TASK REQUIREMENTS
Scan the entries that follow for the word "Extended", then report every line in which it appears.

Records contained in a dataset
○ ○ ○
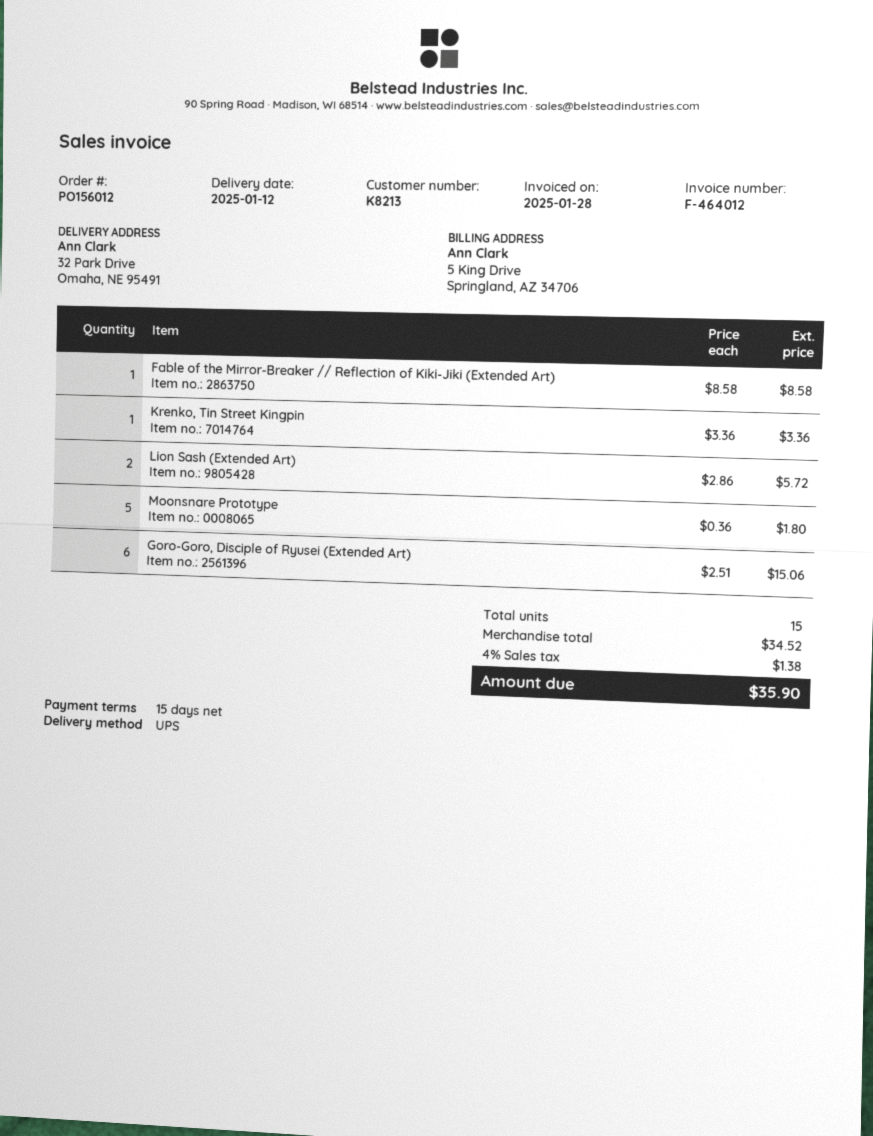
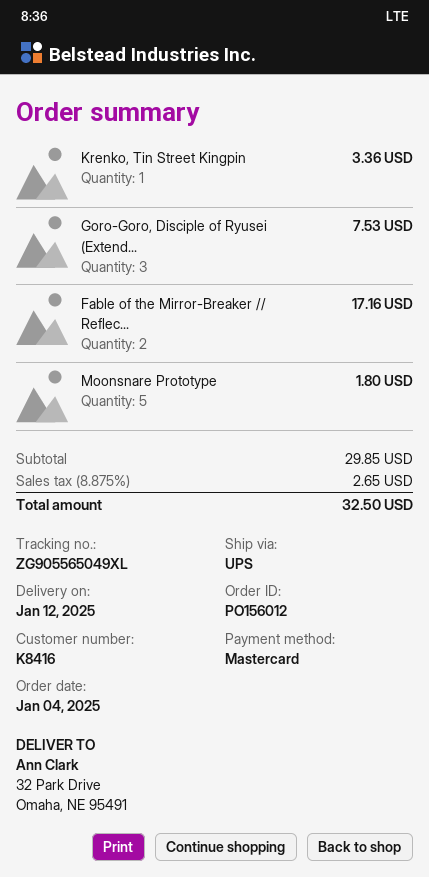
customer number: K8213 -> K8416
Fable of the Mirror-Breaker // Reflection of Kiki-Jiki (Extended Art): 1 for 8.58 -> 2 for 17.16
Lion Sash (Extended Art): 2 for 5.72 -> none
Goro-Goro, Disciple of Ryusei (Extended Art): 6 for 15.06 -> 3 for 7.53
subtotal: 34.52 -> 29.85
tax: 4% = 1.38 -> 8.875% = 2.65
total: 35.90 -> 32.50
○ ○ ○
TASK OUTPUT
Fable of the Mirror-Breaker // Reflection of Kiki-Jiki (Extended Art): 1 for 8.58 -> 2 for 17.16
Lion Sash (Extended Art): 2 for 5.72 -> none
Goro-Goro, Disciple of Ryusei (Extended Art): 6 for 15.06 -> 3 for 7.53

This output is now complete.